On our way to the doctor's office we got to stop and pay our Hotel bill--worth every penny.  And give the flowers (see earlier post) to the doctor who spent the most time caring for Alyvia during her time in Holt's foster care family.  We only saw 4 other babies in the building that day and did not recognize any of them.  boo.  But we did get to see Holt's newest set of twin boys. They were only a few days old and so perfect.  My heart broke for their birthmom and her needs.  I pray these beautiful boys become beloved sons in the perfect forever family.  

On our way toward Dr. Park's office for Alyvia's Physical, Nurse Lee stopped us and gave us a back pack for Alyvia.  It seems it is a tradition for them to share these little backpacks with the kids who are leaving to their forever families.  I've seen photos of them on the backs of several of the toddlers coming home this summer.  But I still knew it a special gift from a kind nurse who truly cared for our little Huimanga. 

Off we went to Dr. Park.  On her foster Omma's lap for the last time, Dr. Park gave Alyvia the quick once over.  Ears, Heart, Lungs.  Before we knew it, we were headed down the hallway toward the door.  I was so broken for Alyvia and her foster mom.  I asked foster Omma to hold Alyvia's hand down the hallway, this was her daughter.  You can use the word "foster" if you want, and yes, the relationship between this woman and our daughter was always intended to be temporary, But Alyvia was loved by her more than words could convey.  For 15 months theirs was the love of a mother and daughter and their parting was the second sacred moment of our trip to Korea.   

I had asked our photographer the day before to honor the fostermom by not taking photos of her grief and oh what grief it was . . . more than we all could bear it seemed.  Foster Omma crouched down and spoke private words with Huimanga . . . words of comfort and love and encouragement, no doubt.  Foster Omma sobbed and hugged our girl and we all cried too.  At some point, during this moment, DJ had gone outside to grab us a cab.  She put our gifts in the trunk and gave the cab driver directions to our hotel.  We came outside on what had been a rainy but now simply overcast day,  foster Omma was holding Alyvia and asked her for a kiss.  Then she asked Alyvia to kiss me which she did.  Then she handed Alyvia to me and backed away toward the building.  I had hoped to embrace the woman who had loved our Alyvia all these months, but it was not meant to be, not on this day at least. 

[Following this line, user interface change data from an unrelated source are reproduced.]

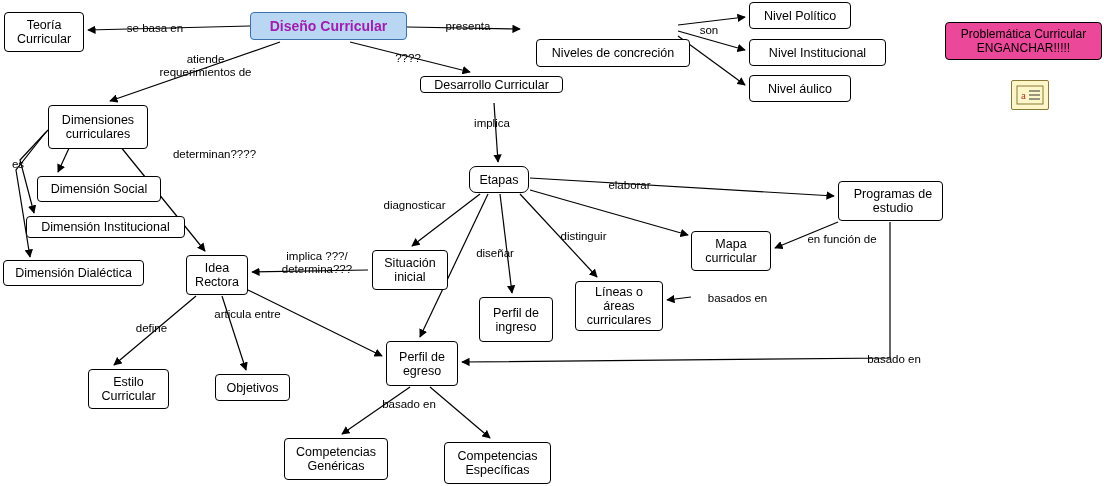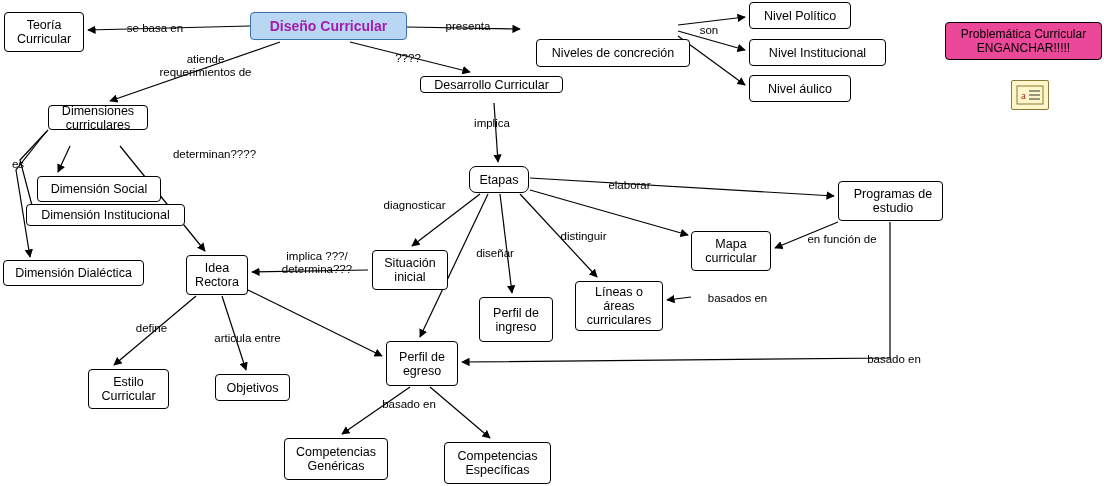--- a/index.html
+++ b/index.html
@@ -156,7 +156,7 @@
       <div class="node note" style="left: 945px; top: 22px; width: 157px; height: 38px;">Problemática Curricular
 ENGANCHAR!!!!!</div>
       <div class="node plain" style="left: 420px; top: 76px; width: 143px; height: 17px;">Desarrollo Curricular</div>
-      <div class="node plain" style="left: 48px; top: 105px; width: 100px; height: 25px;">Dimensiones
+      <div class="node plain" style="left: 48px; top: 105px; width: 100px; height: 44px;">Dimensiones
 curriculares</div>
       <div class="node plain" style="left: 37px; top: 176px; width: 124px; height: 26px;">Dimensión Social</div>
       <div class="node plain" style="left: 26px; top: 204px; width: 159px; height: 22px;">Dimensión Institucional</div>

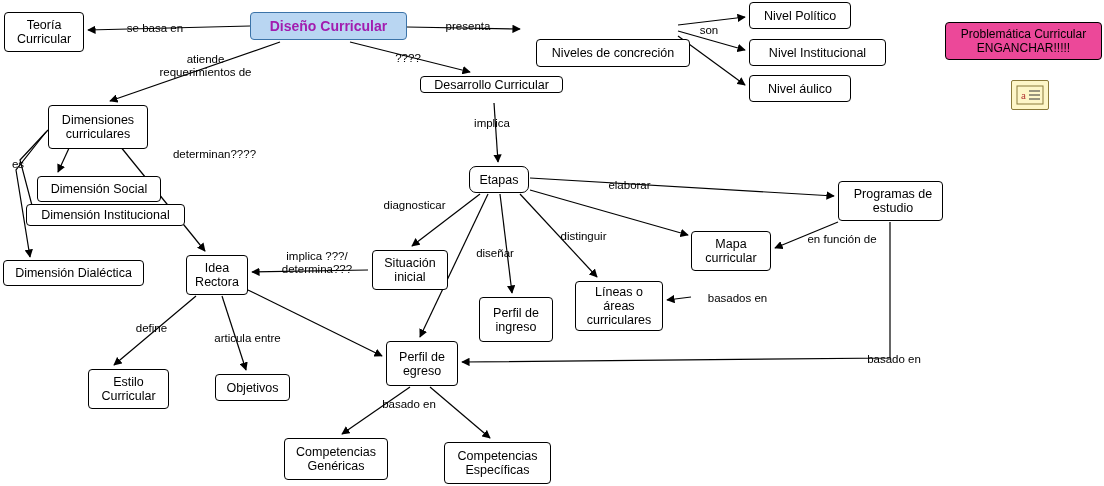--- a/index.html
+++ b/index.html
@@ -159,7 +159,7 @@
       <div class="node plain" style="left: 48px; top: 105px; width: 100px; height: 44px;">Dimensiones
 curriculares</div>
       <div class="node plain" style="left: 37px; top: 176px; width: 124px; height: 26px;">Dimensión Social</div>
-      <div class="node plain" style="left: 26px; top: 204px; width: 159px; height: 22px;">Dimensión Institucional</div>
+      <div class="node plain" style="left: 26px; top: 216px; width: 159px; height: 22px;">Dimensión Institucional</div>
       <div class="node plain" style="left: 3px; top: 260px; width: 141px; height: 26px;">Dimensión Dialéctica</div>
       <div class="node plain" style="left: 469px; top: 166px; width: 60px; height: 27px; border-radius: 7px;">Etapas</div>
       <div class="node plain" style="left: 838px; top: 181px; width: 105px; height: 40px; padding-left: 9px;">Programas de

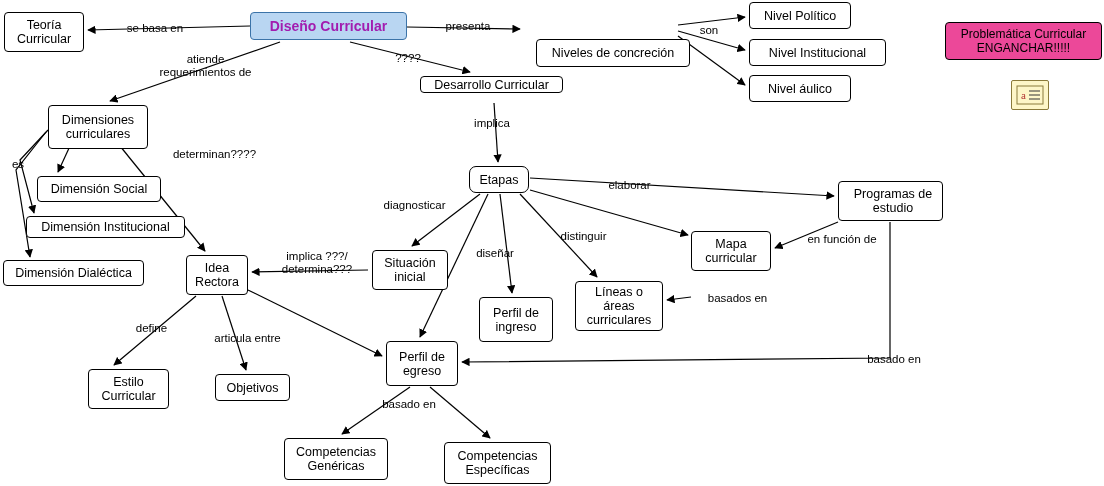--- a/index.html
+++ b/index.html
@@ -204,7 +204,7 @@
       <div class="edge-label" style="left: 470px; top: 247px; width: 50px;">diseñar</div>
       <div class="edge-label" style="left: 700px; top: 292px; width: 75px;">basados en</div>
       <div class="edge-label" style="left: 129px; top: 322px; width: 45px;">define</div>
-      <div class="edge-label" style="left: 200px; top: 332px; width: 95px;">articula entre</div>
+      <div class="edge-label" style="left: 200px; top: 308px; width: 95px;">articula entre</div>
       <div class="edge-label" style="left: 859px; top: 353px; width: 70px;">basado en</div>
       <div class="edge-label" style="left: 374px; top: 398px; width: 70px;">basado en</div>
     </div>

DJ helped us into the cab and told us that the cab driver knew where to go so not to worry.  Our sweet Mylinda got a few photos of us in the cab and with that we were seven.  Our family of six in that moment filled with emotion and sadness and loss and gain became seven.

BRAVE. . . that was the word that came to mind first at the commencement of our drive to the Somerset.  This little 21 pound 2 year old was so very very brave.  She was overwhelmed and afraid but still present.   At first her little body moved as if she were holding in the biggest cry of her life but she did not cry. She did not shed one tear in the cab--Part of me wishes she had.  She leaned against me and played with my necklace and sat in a silent but not still sort of shock. 
John spoke kind words of comfort to her then he started to sing. 
 
God of the Ages, History's Maker,
Planning our pathway holding us fast. 
Shaping in mercy all that concerns us. 
Father, we praise You.  Lord of our past. 
 
God of this morning,
Gladly Your children worship before You trustingly bow.  
Teach us to know You, Always among us. 
Quietly Sovereign, God of our now. 
 
God of tomorrow, Strong Overcomer,
princes of darkness own Your command. 
What then can harm us?  We are Your people.  
Now and forever, kept by Your hand. 
 
God of past ages, God of this morning,
God of our future, Help us, we pray. 
Teach us to trust You, love and obey You.  
Crown You each moment, Lord of today.